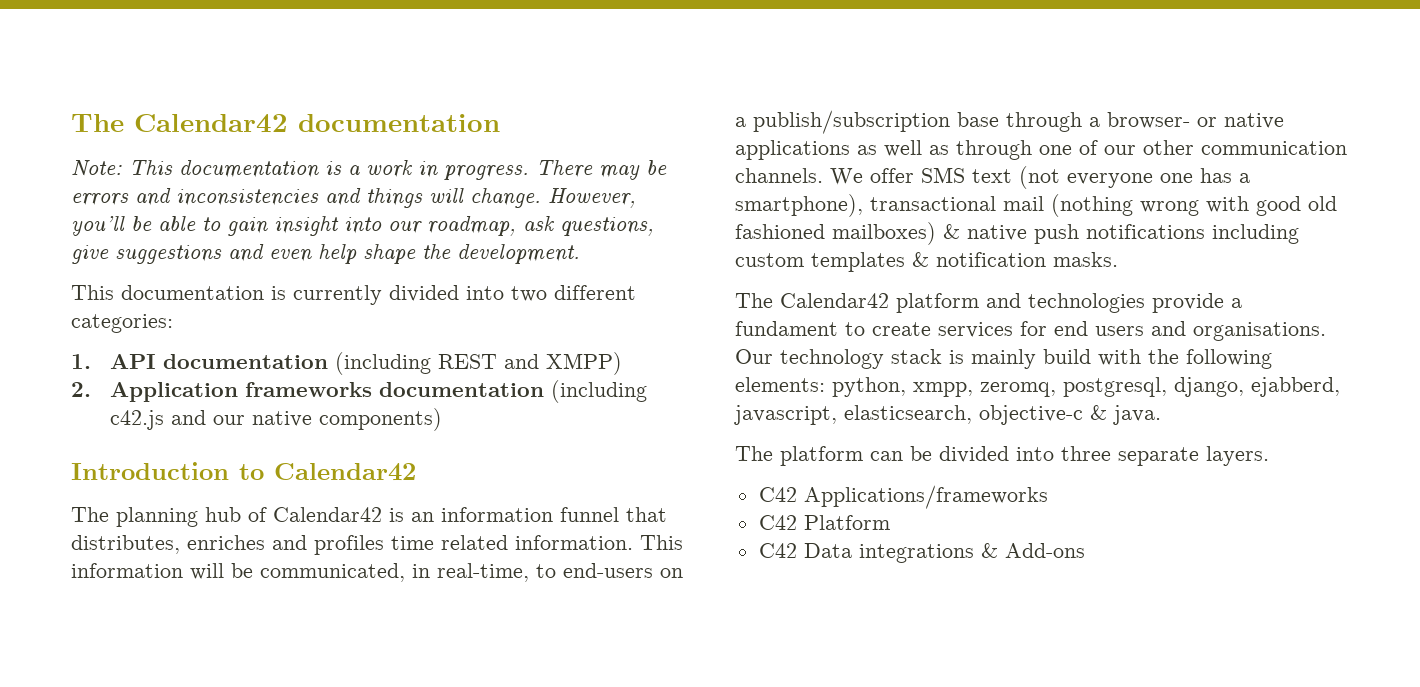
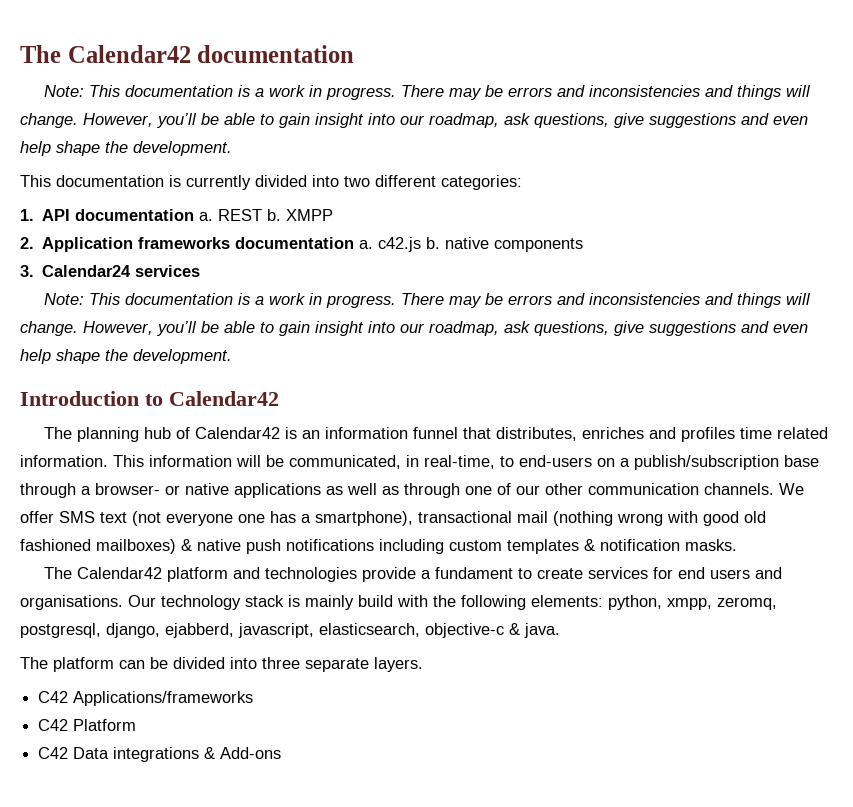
[334,352,622,375] (including REST and XMPP) -> [199,209,334,221] a. REST b. XMPP
[550,380,647,403] [109,408,442,431] (including c42.js and our native components) -> [359,237,584,252] [20,265,201,277] [44,293,812,308] [20,321,808,336] [20,349,232,364] a. c42.js b. native components // 3. Calendar24 services // Note: This documentation is a work in progress. There may be errors and inconsistencies and things will change. However, you’ll be able to gain insight into our roadmap, ask questions, give suggestions and even help shape the development.

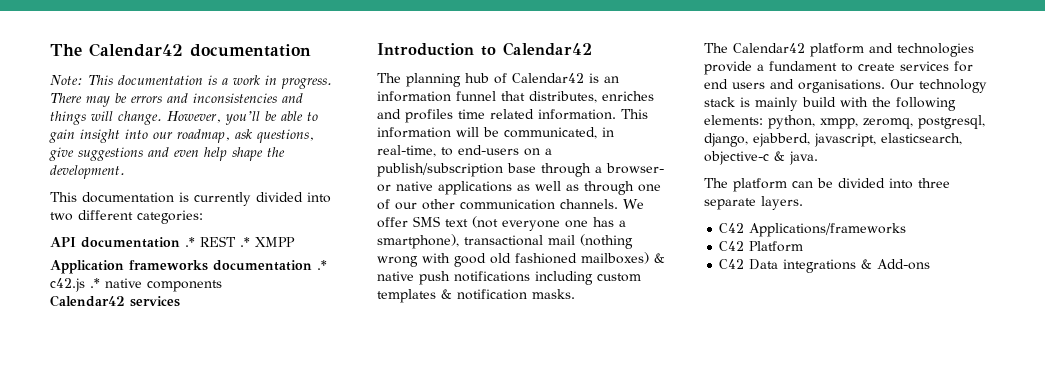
[20,209,34,221] 1. -> (203, 217) none
[199,209,282,221] a. REST b. -> [185,236,250,247] .* REST .*
[20,237,34,249] 2. -> (295, 242) none
[359,237,441,252] a. c42.js b. -> [317,260,327,270] [50,278,100,292] .* c42.js .*
[20,265,201,277] [44,293,812,308] [20,321,808,336] [20,349,232,364] 3. Calendar24 services // Note: This documentation is a work in progress. There may be errors and inconsistencies and things will change. However, you’ll be able to gain insight into our roadmap, ask questions, give suggestions and even help shape the development. -> [50,295,180,307] Calendar42 services

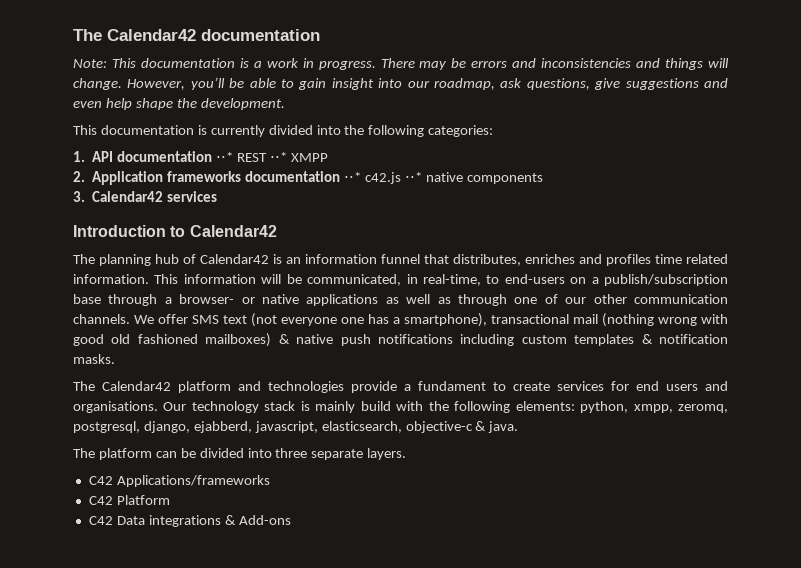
[50,210,133,221] two different -> [344,125,425,137] the following
(203, 217) none -> [73,151,85,162] 1.
[185,236,250,247] .* REST .* -> [216,152,287,162] ⋅⋅* REST ⋅⋅*
(295, 242) none -> [73,171,85,182] 2.
[317,260,327,270] [50,278,100,292] .* c42.js .* -> [343,172,422,184] ⋅⋅* c42.js ⋅⋅*
(222, 286) none -> [73,191,85,202] 3.

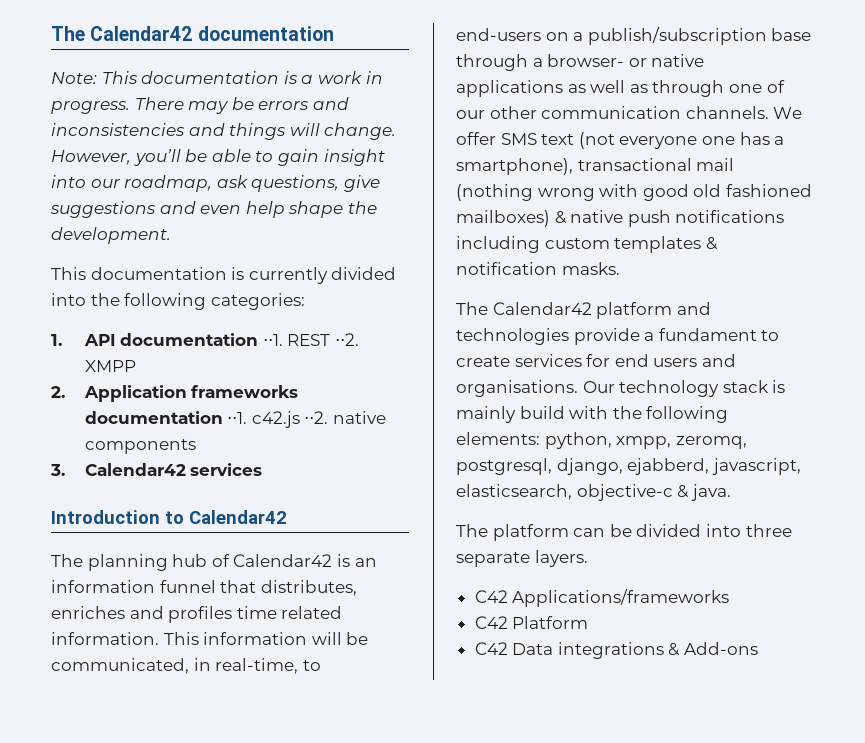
[216,152,287,162] ⋅⋅* REST ⋅⋅* -> [262,333,360,346] ⋅⋅1. REST ⋅⋅2.
[343,172,422,184] ⋅⋅* c42.js ⋅⋅* -> [227,411,329,428] ⋅⋅1. c42.js ⋅⋅2.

-*-

PROBLEM STATEMENT: Take from the material above the lines running from the one with "[20,237,34,249] 2. -> (295, 242) none" through the one with "[359,237,441,252] a. c42.js", and repeat them exactly, with nothing else.

YOUR SOLUTION:
[20,237,34,249] 2. -> (295, 242) none
[359,237,441,252] a. c42.js b. -> [317,260,327,270] [50,278,100,292] .* c42.js .*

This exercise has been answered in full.